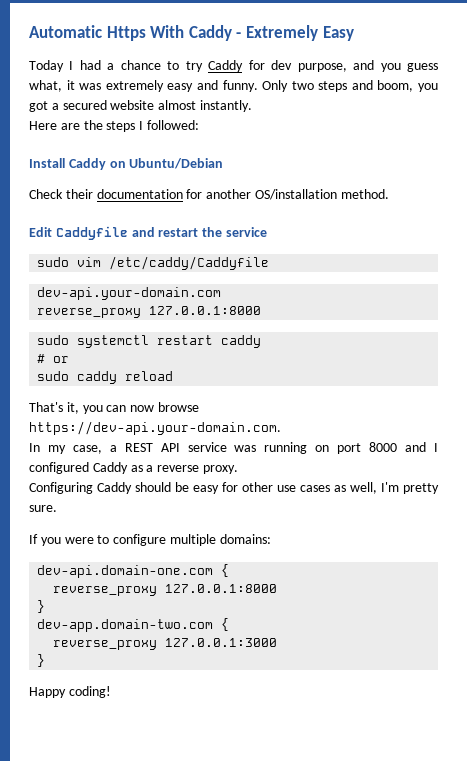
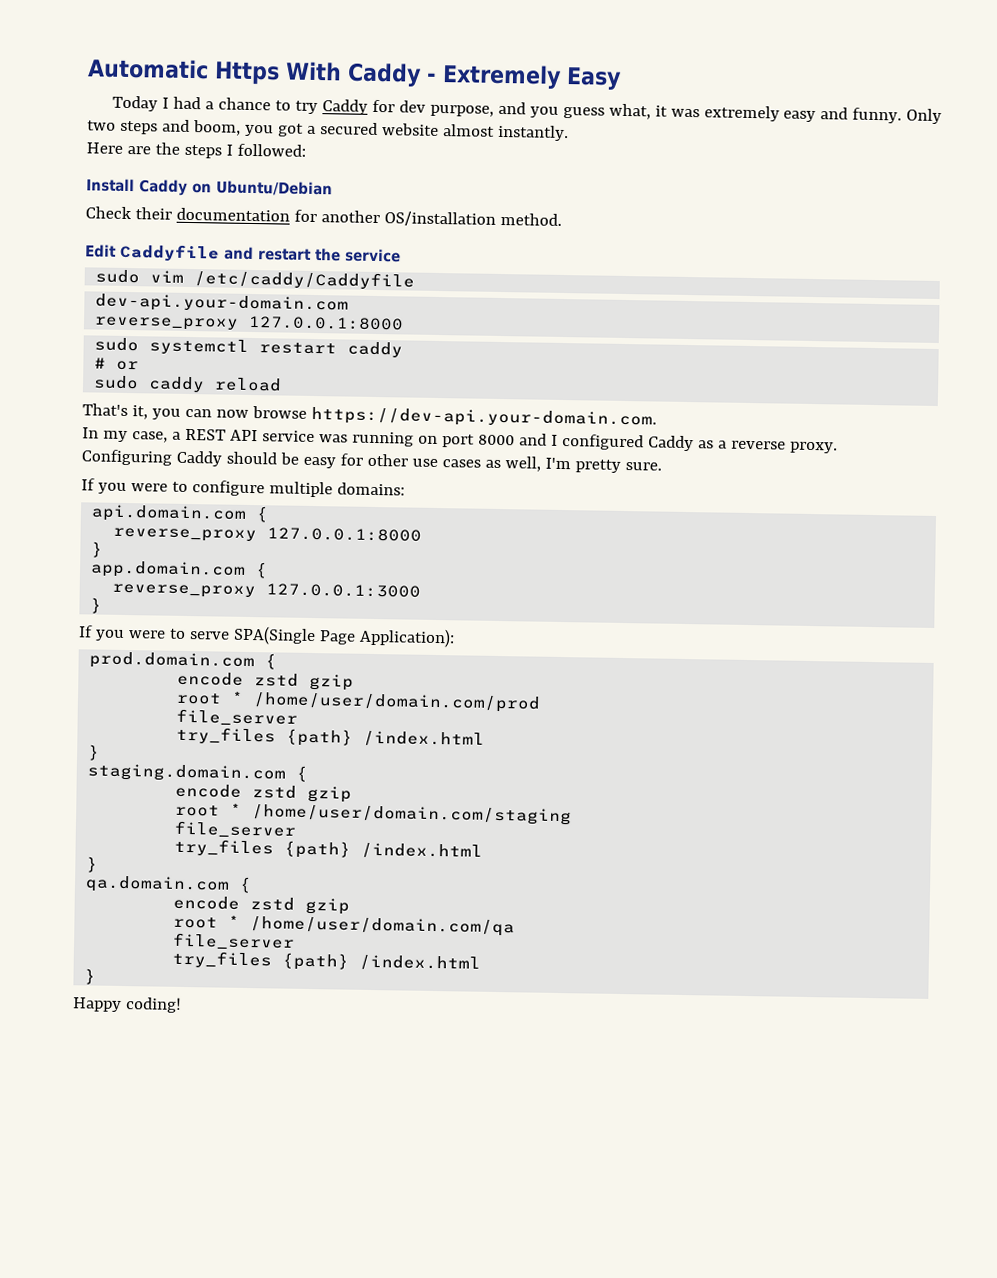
- dev-api.domain-one.com {
+ api.domain.com {
- dev-app.domain-two.com {
+ app.domain.com {
+ If you were to serve SPA(Single Page Application):
+ prod.domain.com {
+ encode zstd gzip
+ root * /home/user/domain.com/prod
+ file_server
+ try_files {path} /index.html
+ }
+ staging.domain.com {
+ encode zstd gzip
+ root * /home/user/domain.com/staging
+ file_server
+ try_files {path} /index.html
+ }
+ qa.domain.com {
+ encode zstd gzip
+ root * /home/user/domain.com/qa
+ file_server
+ try_files {path} /index.html
+ }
========================================================================
= Task objective =
Write out all of the data above exactly, without any of its pictures.

= Response box =
- dev-api.domain-one.com {
+ api.domain.com {
- dev-app.domain-two.com {
+ app.domain.com {
+ If you were to serve SPA(Single Page Application):
+ prod.domain.com {
+ encode zstd gzip
+ root * /home/user/domain.com/prod
+ file_server
+ try_files {path} /index.html
+ }
+ staging.domain.com {
+ encode zstd gzip
+ root * /home/user/domain.com/staging
+ file_server
+ try_files {path} /index.html
+ }
+ qa.domain.com {
+ encode zstd gzip
+ root * /home/user/domain.com/qa
+ file_server
+ try_files {path} /index.html
+ }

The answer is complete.